• [Work to complete]: With the pictures excluded, repeat every entry exactly.

Saved data entries
:::
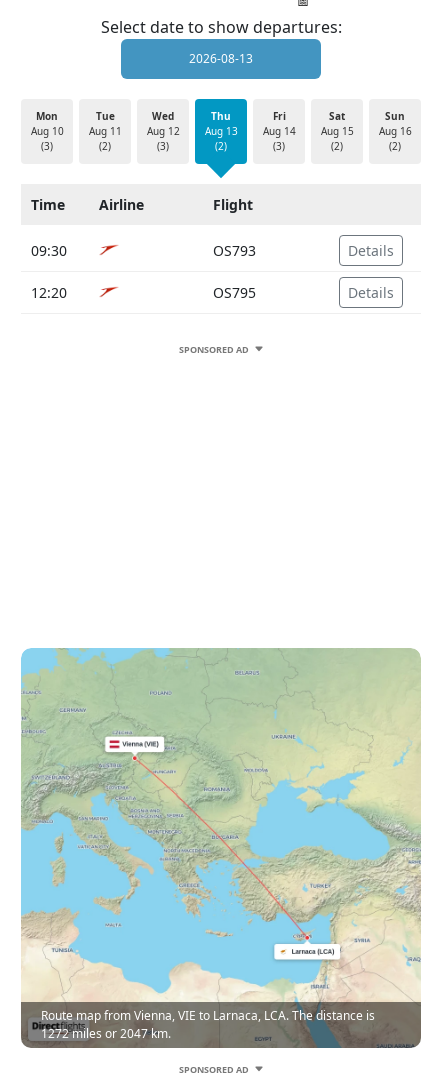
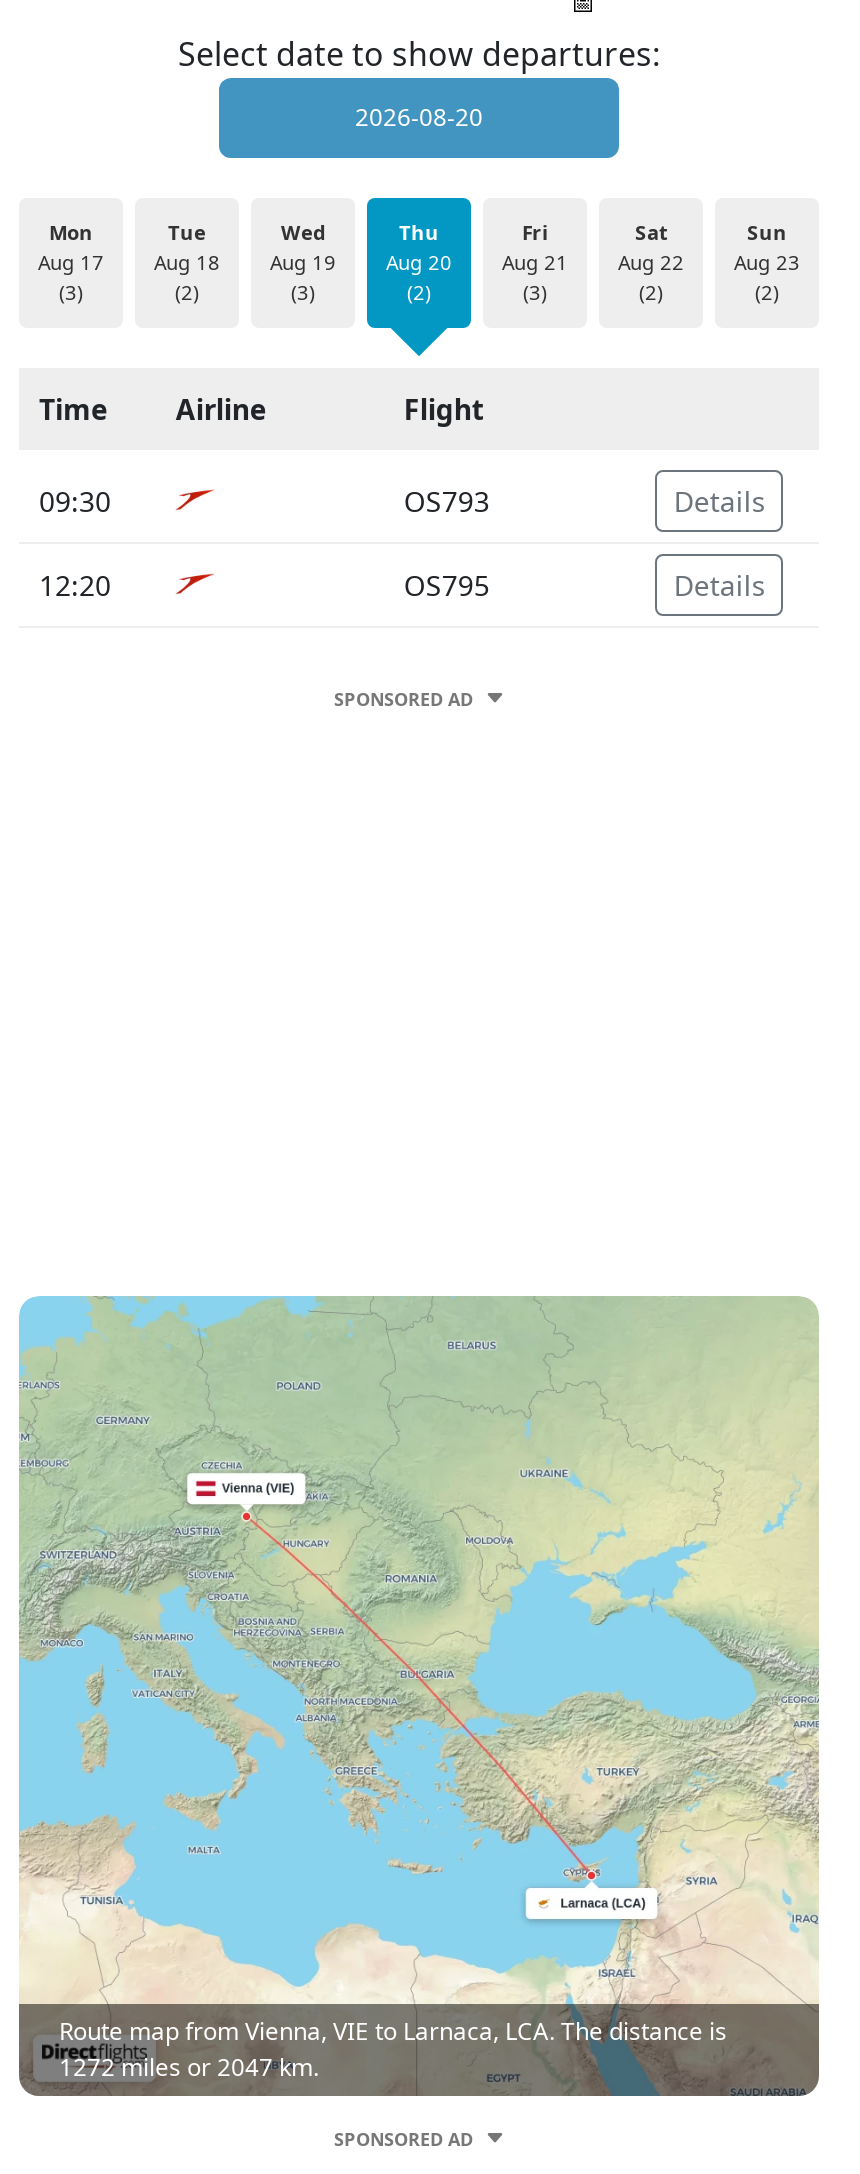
- Aug 10
+ Aug 17

- Aug 11
+ Aug 18

- Aug 12
+ Aug 19

- Aug 13
+ Aug 20

- Aug 14
+ Aug 21

- Aug 15
+ Aug 22

- Aug 16
+ Aug 23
:::
• [Output below]:
- Aug 10
+ Aug 17

- Aug 11
+ Aug 18

- Aug 12
+ Aug 19

- Aug 13
+ Aug 20

- Aug 14
+ Aug 21

- Aug 15
+ Aug 22

- Aug 16
+ Aug 23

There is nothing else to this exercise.